HACKER Q&A
📣 amichail

Would theoretical computer science survive the resolution of P vs. NP?


Maybe the answer would depend on whether P=NP or P!=NP?


  👤 Someone Accepted Answer ✓
Why on earth would you think it wouldn’t? The field is much, much broader than that. https://en.wikipedia.org/wiki/Theoretical_computer_science quotes The ACM's Special Interest Group on Algorithms and Computation Theory (SIGACT):

TCS covers a wide variety of topics including algorithms, data structures, computational complexity, parallel and distributed computation, probabilistic computation, quantum computation, automata theory, information theory, cryptography, program semantics and verification, machine learning, computational biology, computational economics, computational geometry, and computational number theory and algebra.

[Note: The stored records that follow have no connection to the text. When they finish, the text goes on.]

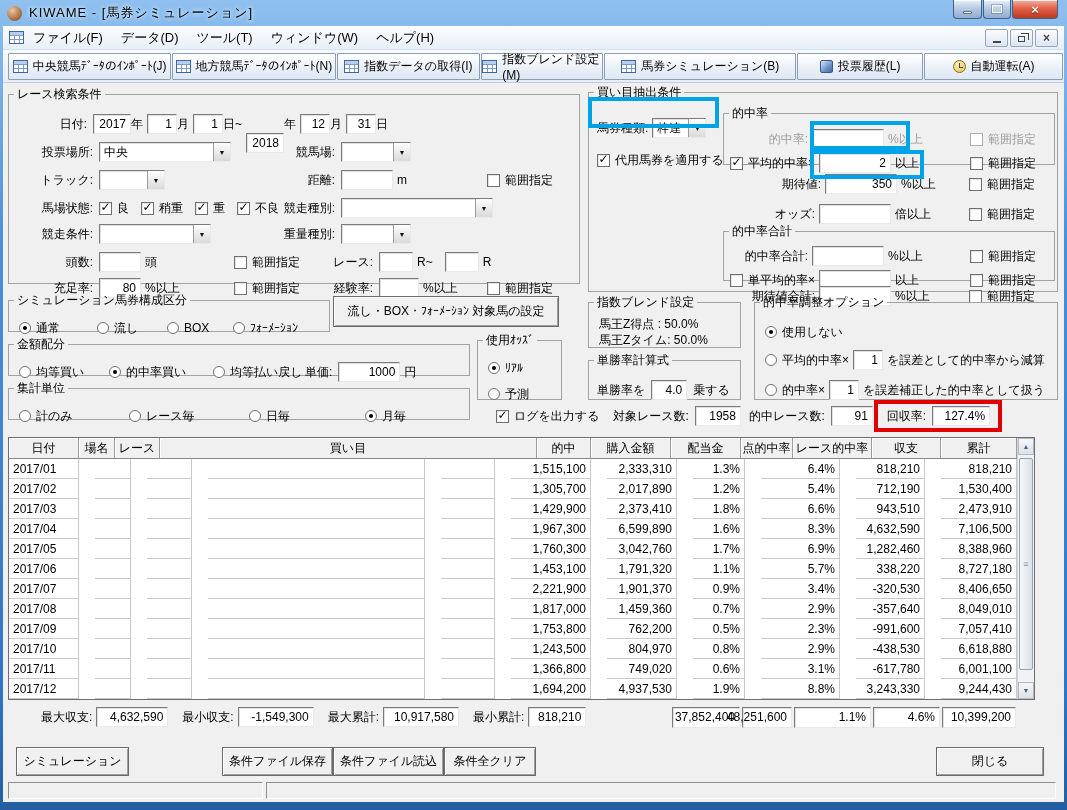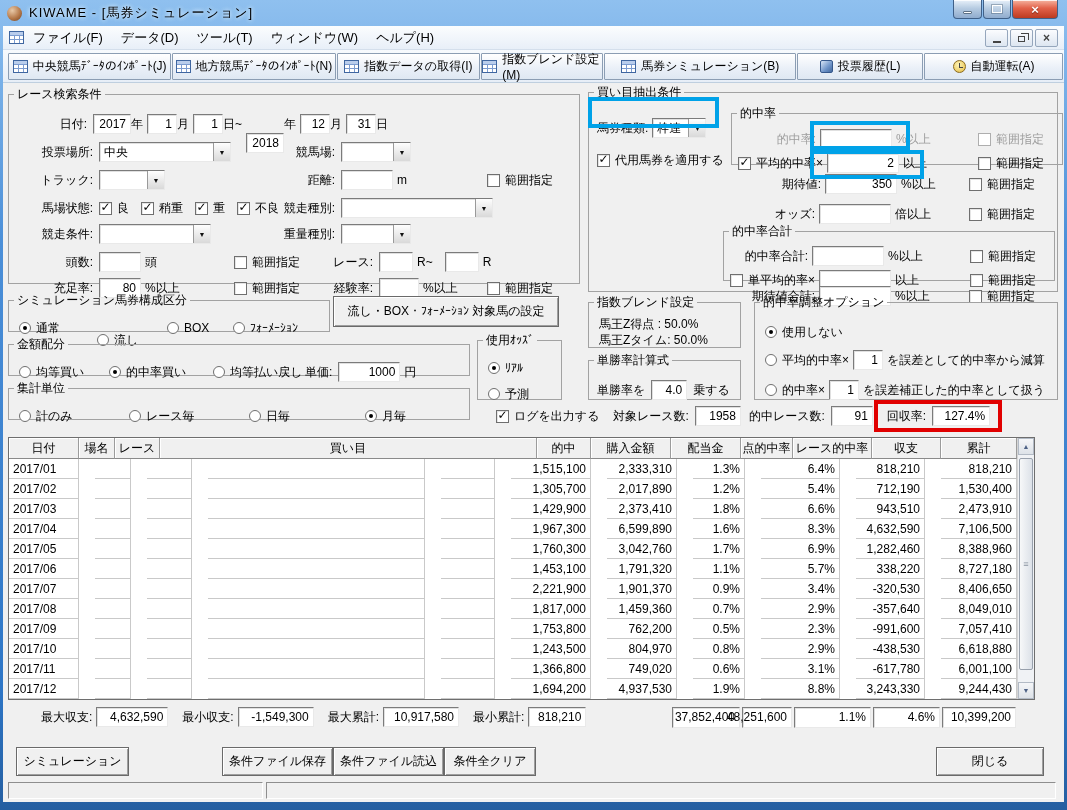"的中率" fieldset.fs { margin-left: 8px -> none }
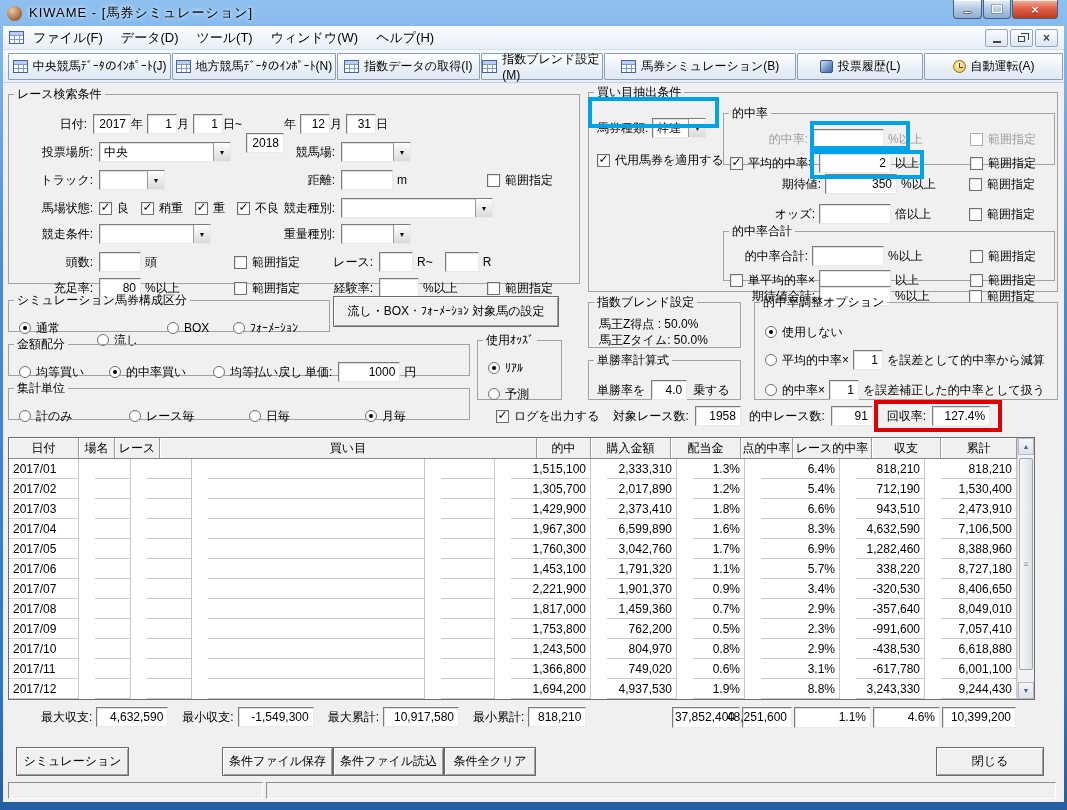"流し" div.row { top: 20px -> 8px }
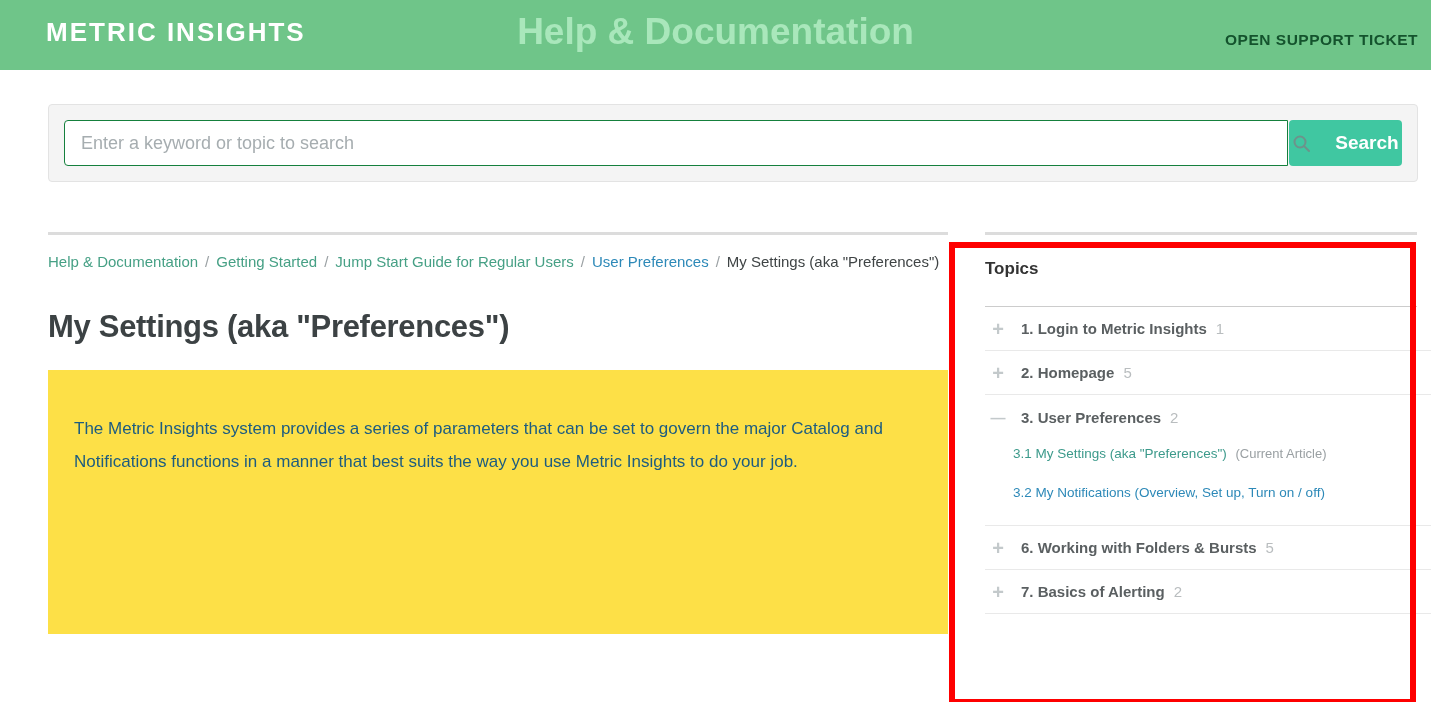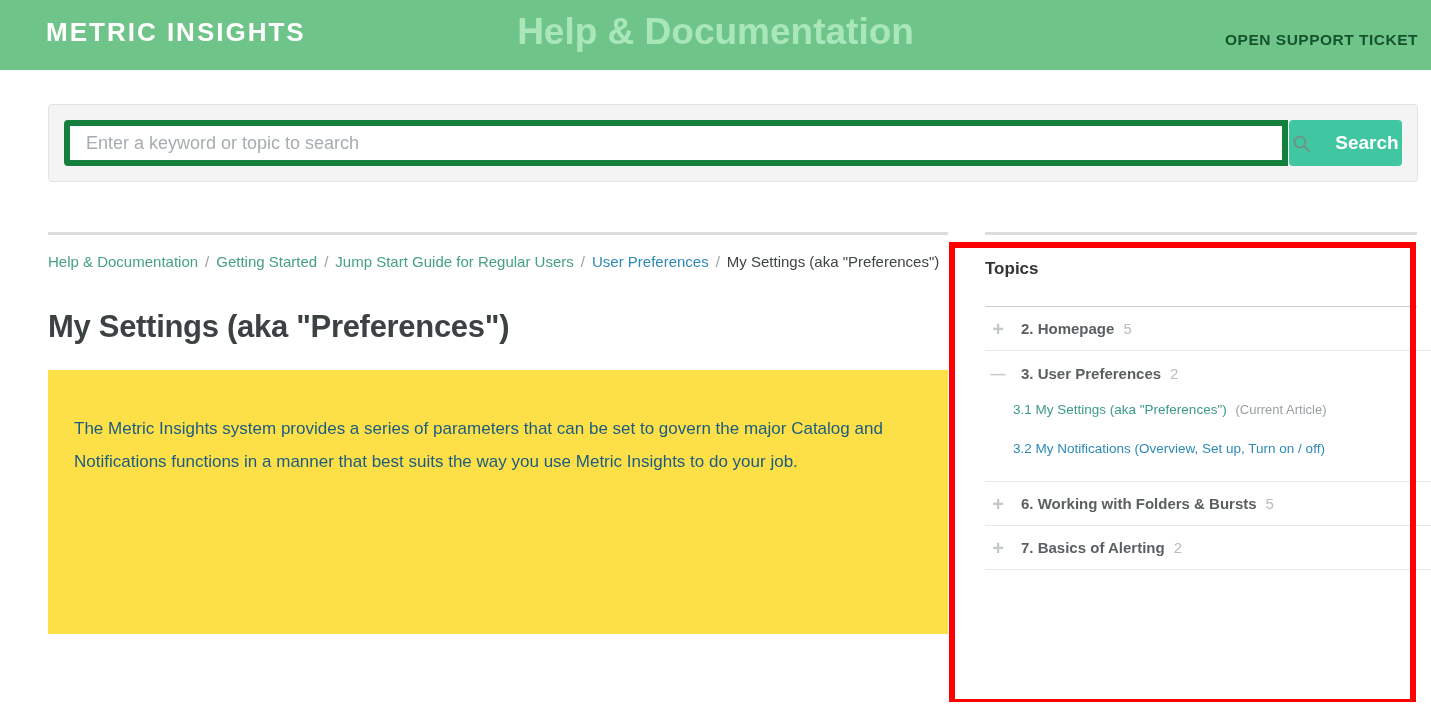"Enter a keyword or topic" .search-input { border: 6px solid #15803d -> 1px solid #15803d }
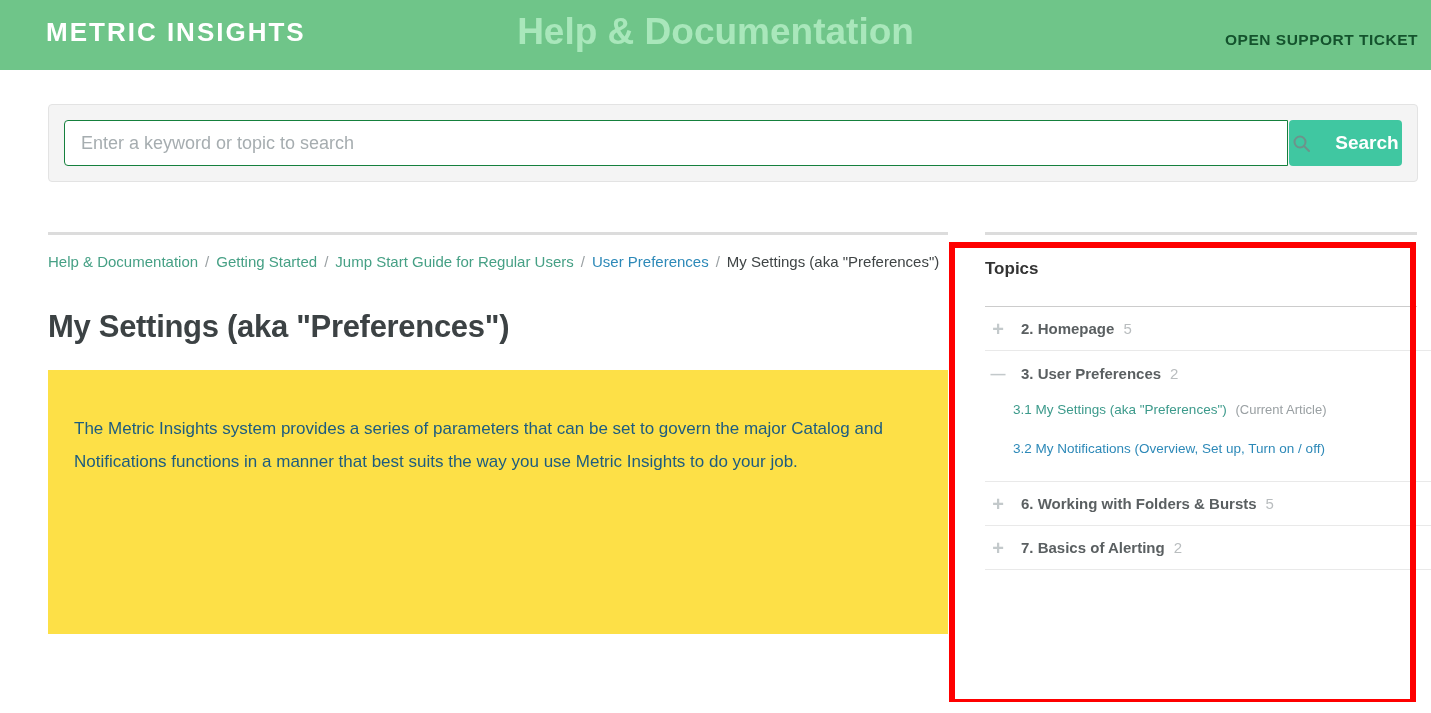"1. Login to Metric Insights" div.topic-row { html: none -> <div> <span></span> <span>1. Login to Metric Insights</span> <span>1</span> </div> }
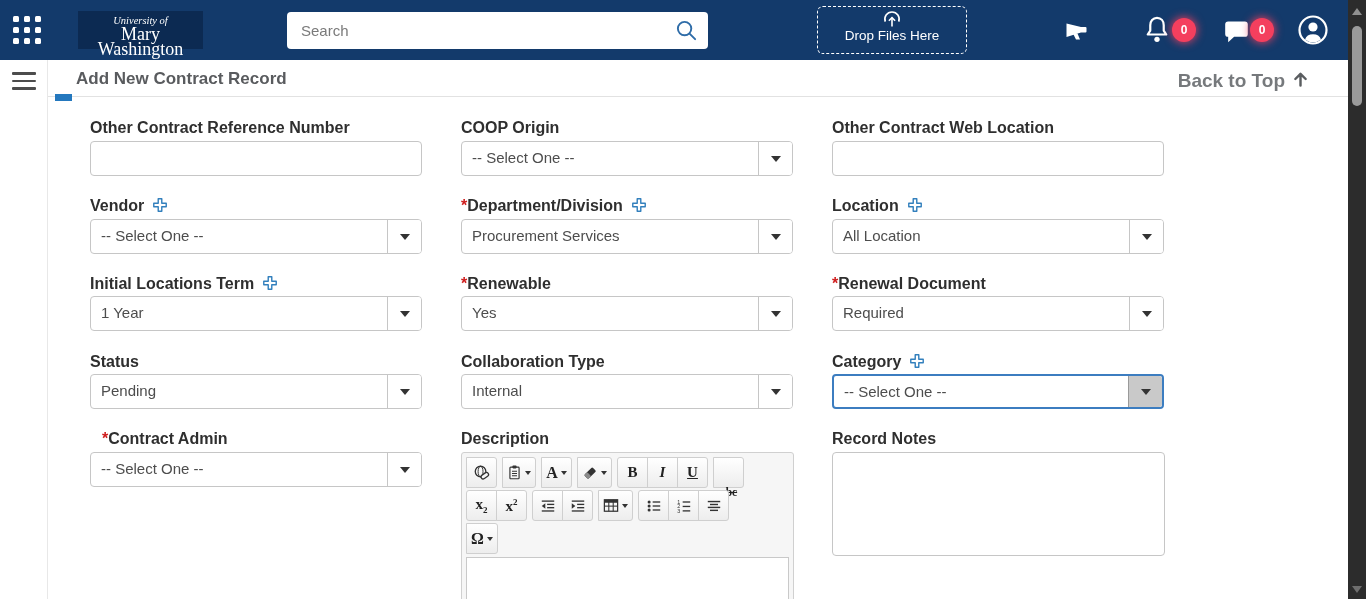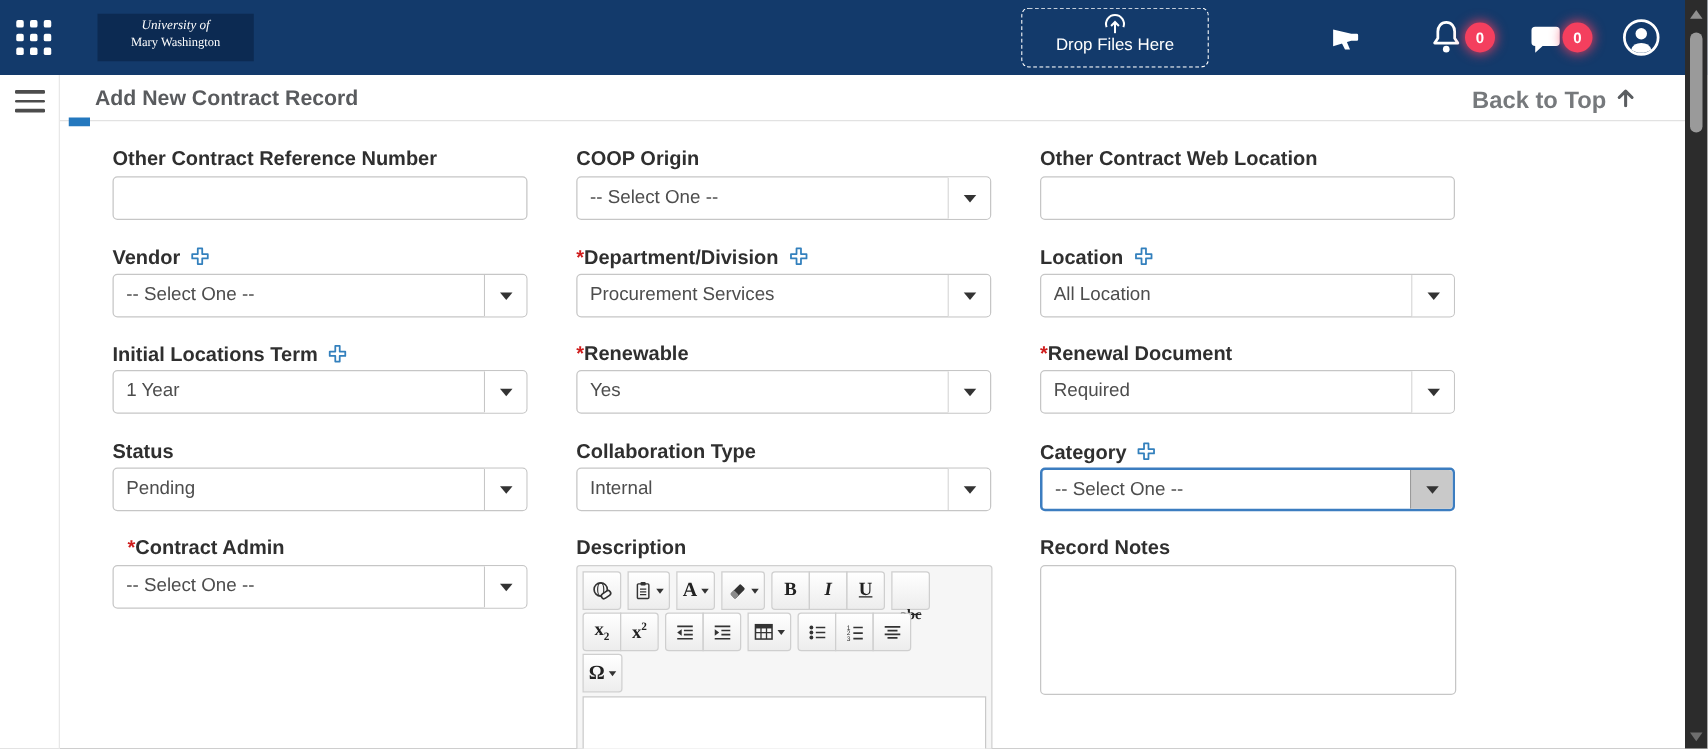"Mary Washington" .logo .l2 { font-size: 10px -> 18px }
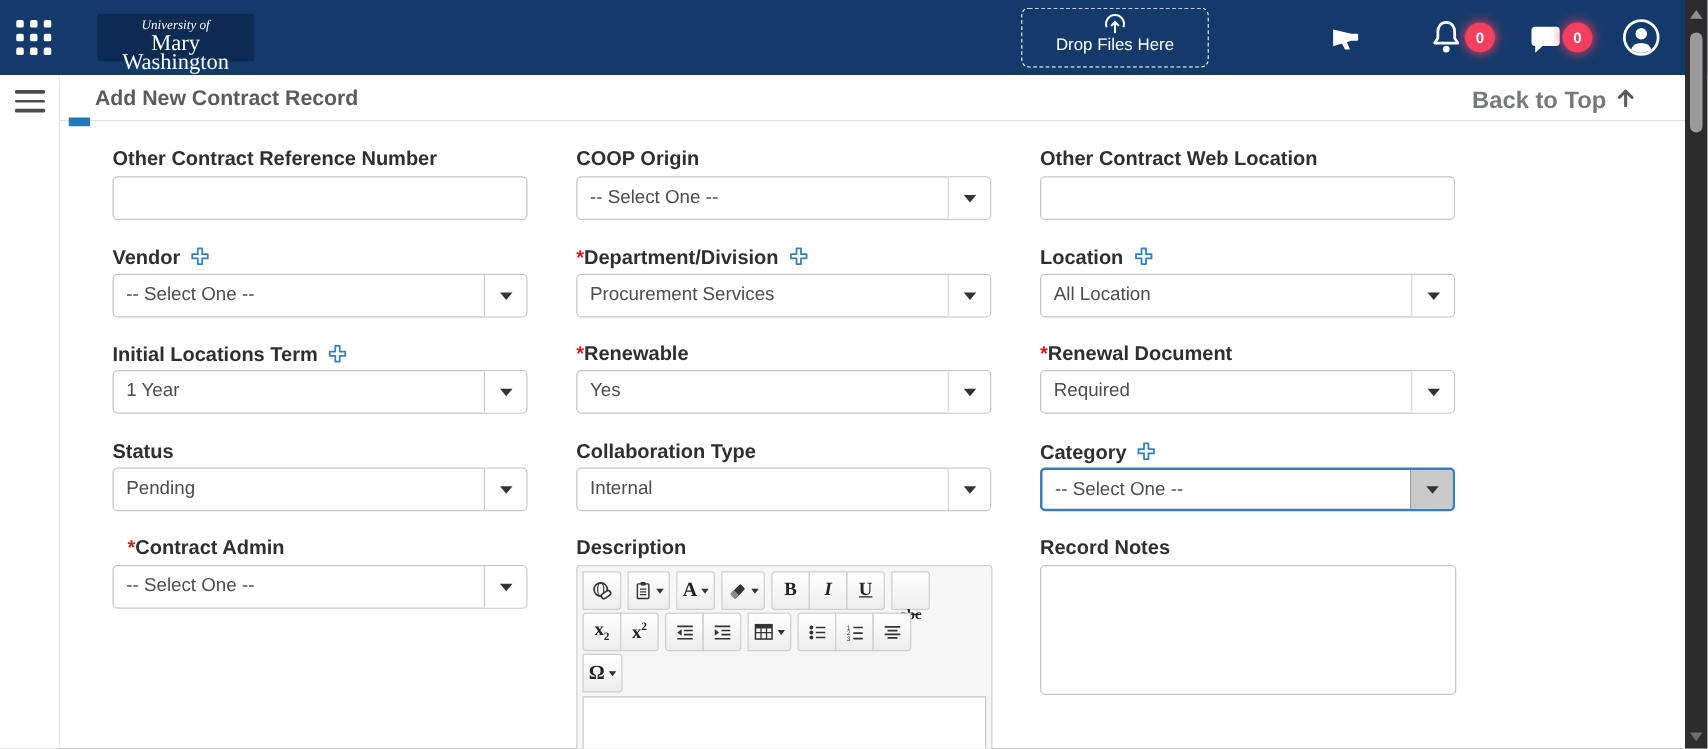"Search" div.searchbox { html: none -> <div> <input> <span> <svg> <circle></circle> <line></line> </svg> </span> </div> }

Work in this field is often distinguished by its emphasis on mathematical technique and rigor.


👤 thedevindevops
As I understand it, the answer to P=NP or P!=NP does not give you the equations, it only tells you that there is an equation or not, so computer science would still have to work it out for each class of problem.

👤 nabla9
Why wouldn't it?

1) If P = NP and and the bounding polynomial is immensely huge, it would be somewhat disappointing, but interesting nonetheless.

2) if P = NP and there is efficient algorithm, it would be amazing. There are problems harder that NP-complete problems.

3) P != NP, then nothing would change.


👤 PaulHoule
The other day I was reading Knuth’s fascile on satisfiability where he says his hunch is that P = NP but the algorithm might be outside our capacity to understand or implement.